- _TASK_
A faithful, complete transcript of the entries below, without pictures, should be returned.

Web page edit records
*-*-*

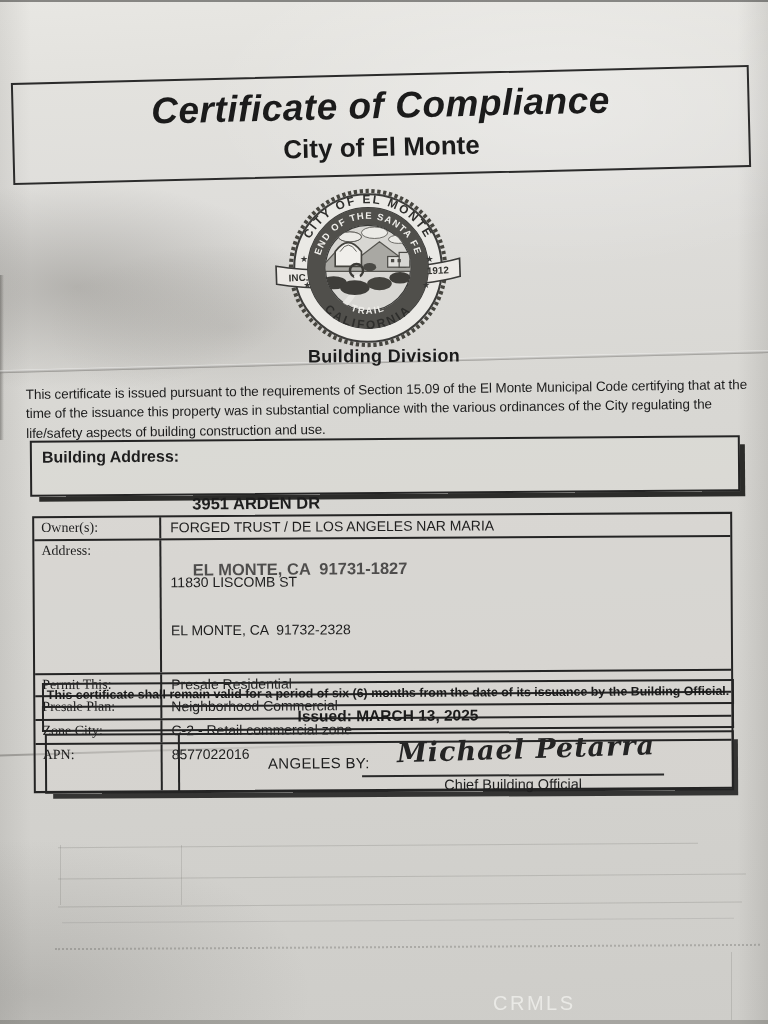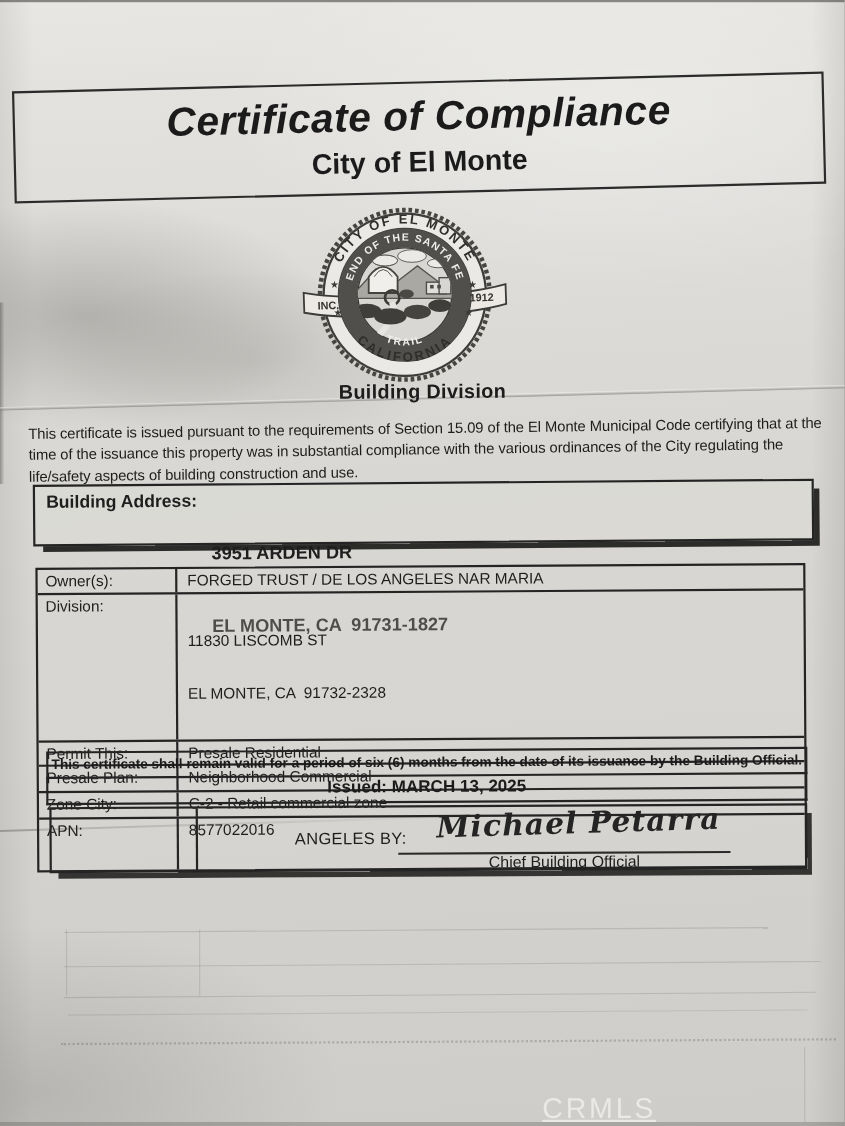--- a/index.html
+++ b/index.html
@@ -49,7 +49,7 @@
     transform:rotate(-0.35deg);font-size:14px;background:rgba(222,221,217,0.25);}
   .drow{display:flex;border-bottom:2px solid #242424;}
   .drow:last-child{border-bottom:none;}
-  .dlabel{width:127px;flex:0 0 127px;border-right:2px solid #242424;padding:2px 4px 2px 7px;box-sizing:border-box;}
+  .dlabel{width:127px;flex:0 0 127px;border-right:2px solid #242424;padding:2px 4px 2px 7px;box-sizing:border-box;font-family:Liberation Serif, serif;}
   .dvalue{flex:1;padding:2px 4px 2px 9px;white-space:pre-wrap;}
   .h-owner{min-height:21px;} .h-address{min-height:37px;} .h-permit{min-height:20px;}
   .h-plan{min-height:22px;} .h-zone{min-height:22px;} .h-apn{min-height:46px;}

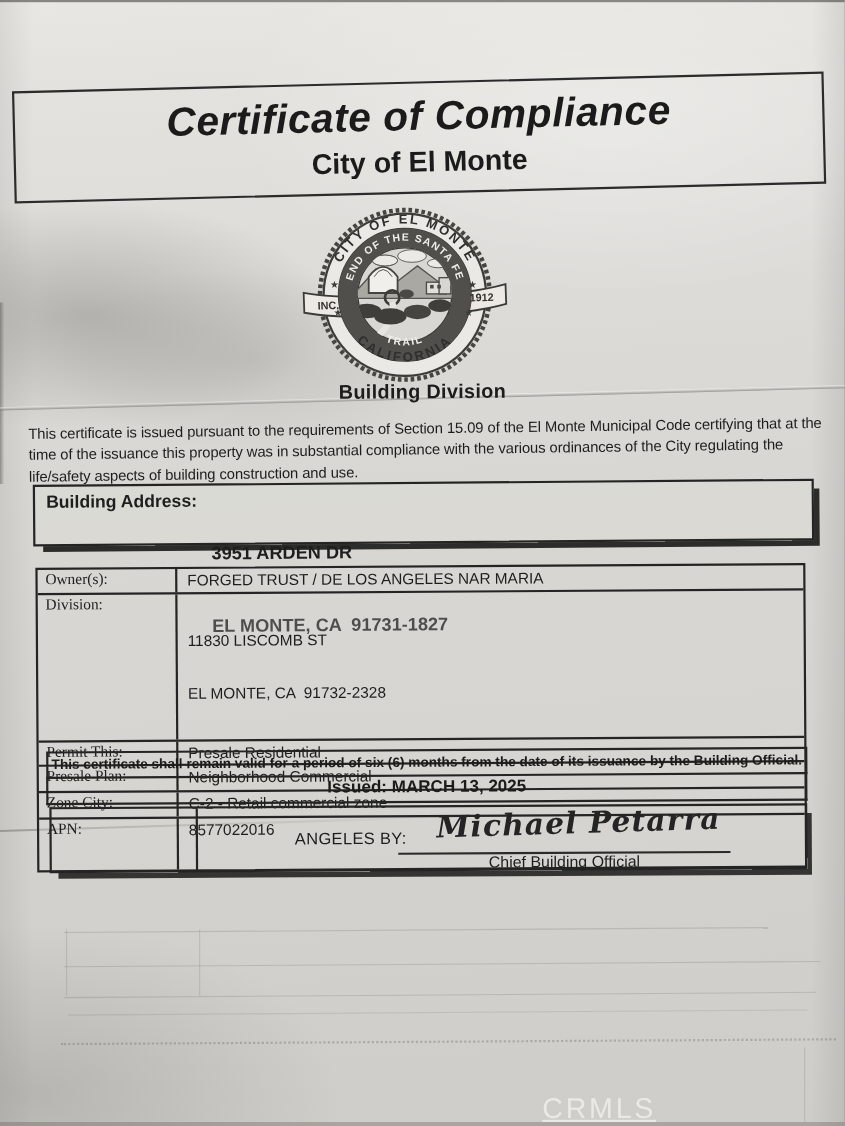--- a/index.html
+++ b/index.html
@@ -181,7 +181,7 @@
       <div class="dvalue">FORGED TRUST / DE LOS ANGELES NAR MARIA</div>
     </div>
     <div class="drow h-address">
-      <div class="dlabel">Division:</div>
+      <div class="dlabel">Address:</div>
       <div class="dvalue">
         <div>11830 LISCOMB ST</div>
         <div>EL MONTE, CA  91732-2328</div>

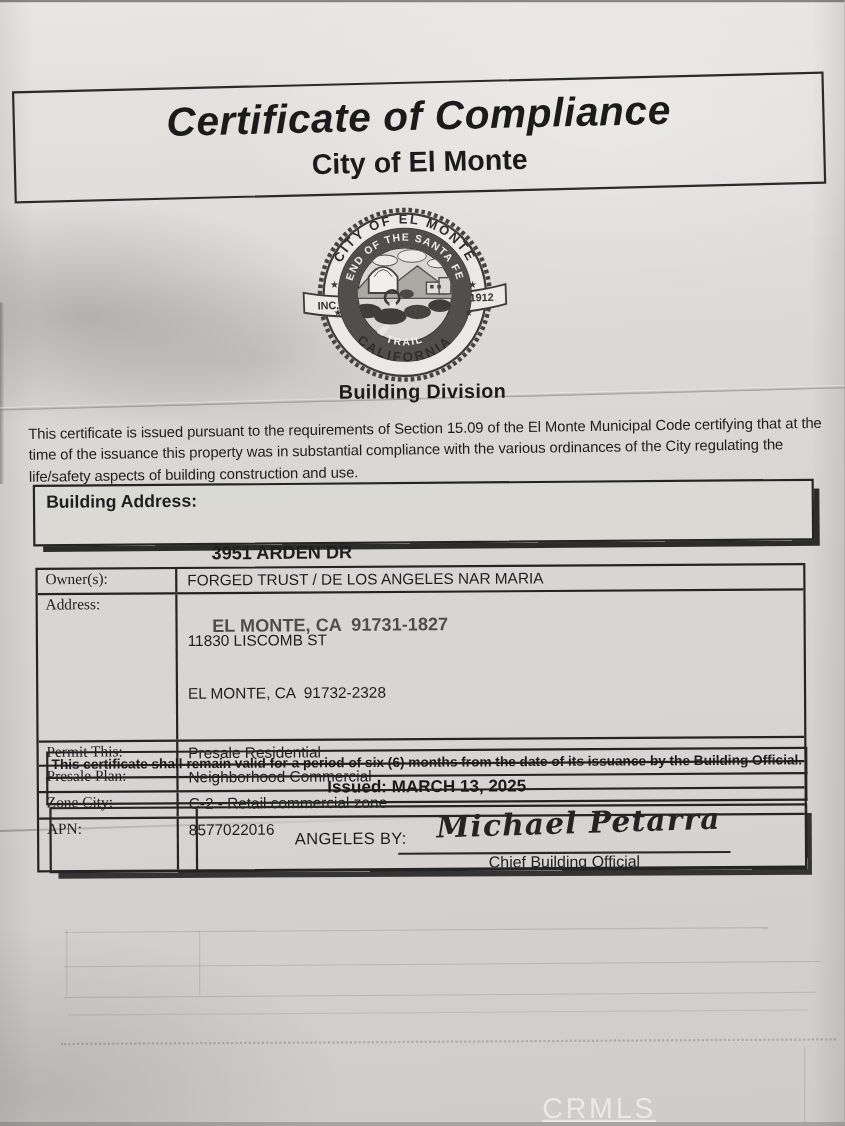--- a/index.html
+++ b/index.html
@@ -75,8 +75,8 @@
   .gv{position:absolute;background:rgba(88,88,85,0.18);width:1px;}
   .gl-dash{position:absolute;border-top:2px dotted rgba(80,80,77,0.28);height:0;}
   
-  .watermark{left:493px;top:992px;font-size:26px;letter-spacing:2.5px;
-    color:rgba(250,250,247,0.62);font-weight:400;text-decoration:underline;}
+  .watermark{left:493px;top:992px;font-size:20px;letter-spacing:2.5px;
+    color:rgba(250,250,247,0.62);font-weight:400;}
   .seal-text{font-weight:bold;fill:#2e2e2c;}
   .seal-text-light{font-weight:bold;fill:#efeeea;}
 </style>

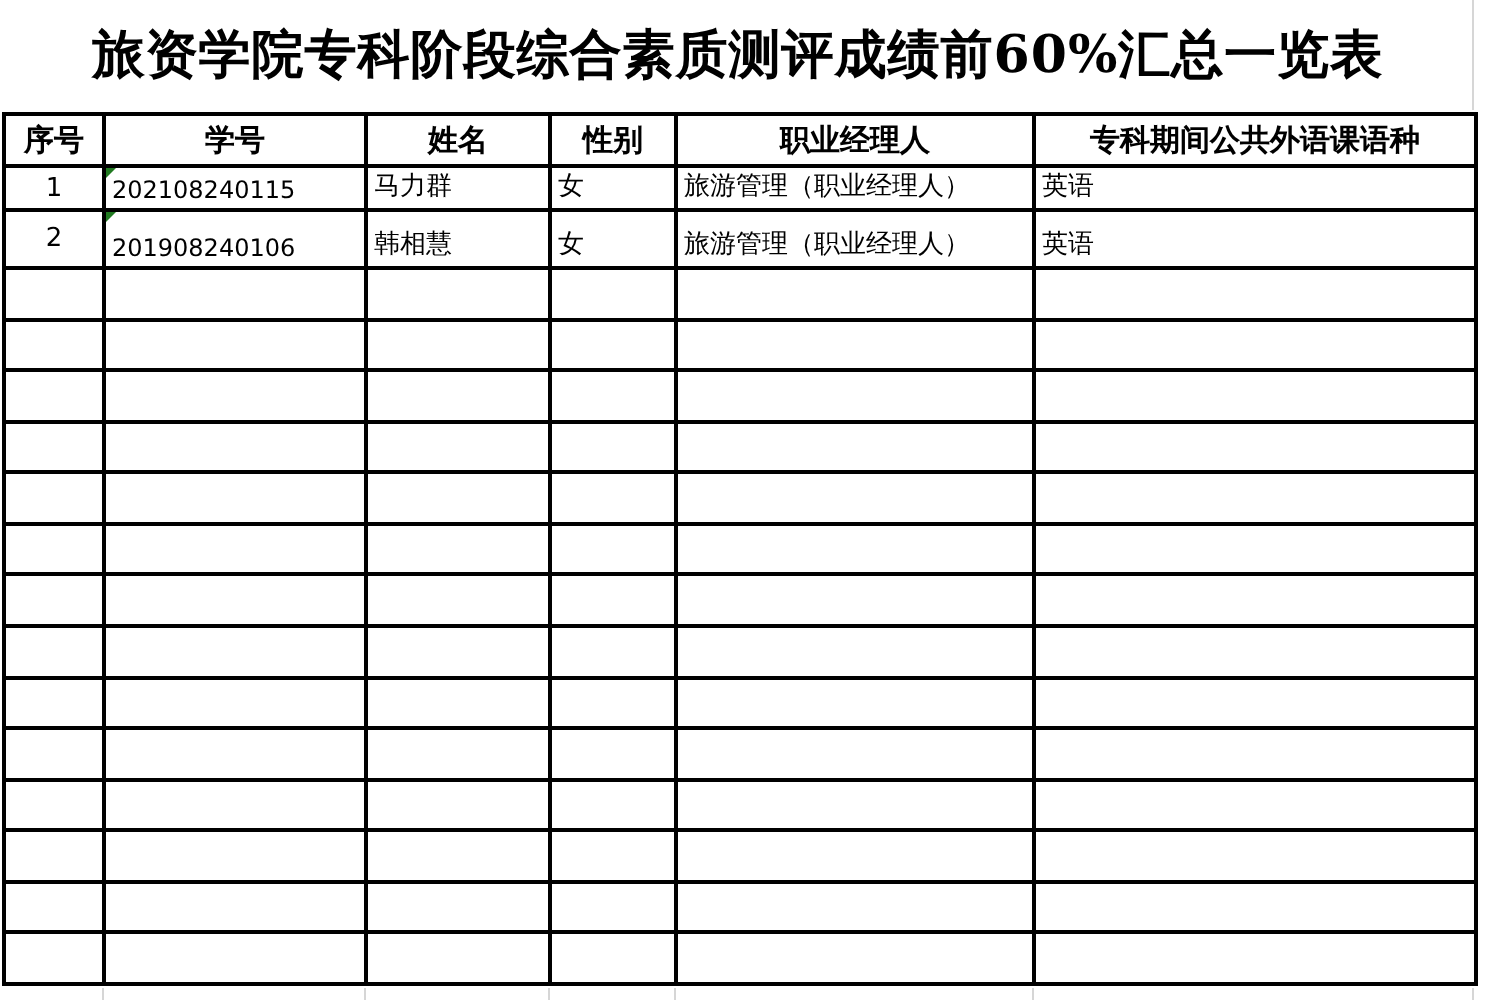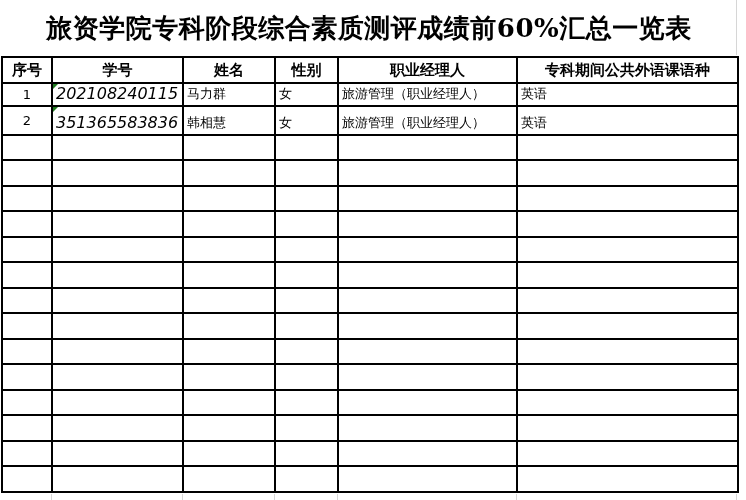--- a/index.html
+++ b/index.html
@@ -40,7 +40,7 @@
   tr.row-2 { height: 28px; }
   tr.row-empty { height: 25px; }
   .c-index  { text-align: center; font-size: 13px; vertical-align: middle; padding-bottom: 0; }
-  .c-id     { position: relative; font-size: 16px; letter-spacing: 0; font-style: italic; }
+  .c-id     { position: relative; font-size: 12px; letter-spacing: 0; }
   .c-left   { text-align: left; }
   .err-tri {
     position: absolute; top: 0; left: 0;

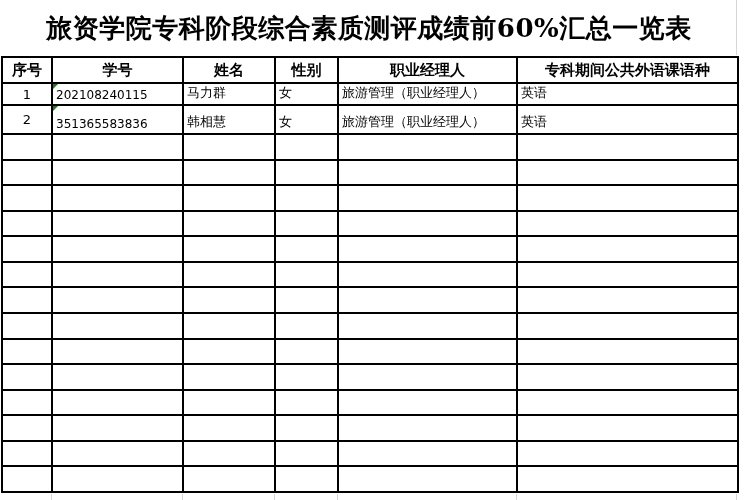--- a/index.html
+++ b/index.html
@@ -104,7 +104,7 @@
         <td class="c-index">2</td>
         <td class="c-id">
           <span class="err-tri"></span>
-          <span>351365583836</span>
+          <span>201908240106</span>
         </td>
         <td class="c-left">韩相慧</td>
         <td class="c-left">女</td>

*-*-*

- _SOLUTION FOR THIS PROBLEM_
--- a/index.html
+++ b/index.html
@@ -49,7 +49,7 @@
     transform:rotate(-0.35deg);font-size:14px;background:rgba(222,221,217,0.25);}
   .drow{display:flex;border-bottom:2px solid #242424;}
   .drow:last-child{border-bottom:none;}
-  .dlabel{width:127px;flex:0 0 127px;border-right:2px solid #242424;padding:2px 4px 2px 7px;box-sizing:border-box;}
+  .dlabel{width:127px;flex:0 0 127px;border-right:2px solid #242424;padding:2px 4px 2px 7px;box-sizing:border-box;font-family:Liberation Serif, serif;}
   .dvalue{flex:1;padding:2px 4px 2px 9px;white-space:pre-wrap;}
   .h-owner{min-height:21px;} .h-address{min-height:37px;} .h-permit{min-height:20px;}
   .h-plan{min-height:22px;} .h-zone{min-height:22px;} .h-apn{min-height:46px;}

--- a/index.html
+++ b/index.html
@@ -181,7 +181,7 @@
       <div class="dvalue">FORGED TRUST / DE LOS ANGELES NAR MARIA</div>
     </div>
     <div class="drow h-address">
-      <div class="dlabel">Division:</div>
+      <div class="dlabel">Address:</div>
       <div class="dvalue">
         <div>11830 LISCOMB ST</div>
         <div>EL MONTE, CA  91732-2328</div>

--- a/index.html
+++ b/index.html
@@ -75,8 +75,8 @@
   .gv{position:absolute;background:rgba(88,88,85,0.18);width:1px;}
   .gl-dash{position:absolute;border-top:2px dotted rgba(80,80,77,0.28);height:0;}
   
-  .watermark{left:493px;top:992px;font-size:26px;letter-spacing:2.5px;
-    color:rgba(250,250,247,0.62);font-weight:400;text-decoration:underline;}
+  .watermark{left:493px;top:992px;font-size:20px;letter-spacing:2.5px;
+    color:rgba(250,250,247,0.62);font-weight:400;}
   .seal-text{font-weight:bold;fill:#2e2e2c;}
   .seal-text-light{font-weight:bold;fill:#efeeea;}
 </style>

--- a/index.html
+++ b/index.html
@@ -40,7 +40,7 @@
   tr.row-2 { height: 28px; }
   tr.row-empty { height: 25px; }
   .c-index  { text-align: center; font-size: 13px; vertical-align: middle; padding-bottom: 0; }
-  .c-id     { position: relative; font-size: 16px; letter-spacing: 0; font-style: italic; }
+  .c-id     { position: relative; font-size: 12px; letter-spacing: 0; }
   .c-left   { text-align: left; }
   .err-tri {
     position: absolute; top: 0; left: 0;

--- a/index.html
+++ b/index.html
@@ -104,7 +104,7 @@
         <td class="c-index">2</td>
         <td class="c-id">
           <span class="err-tri"></span>
-          <span>351365583836</span>
+          <span>201908240106</span>
         </td>
         <td class="c-left">韩相慧</td>
         <td class="c-left">女</td>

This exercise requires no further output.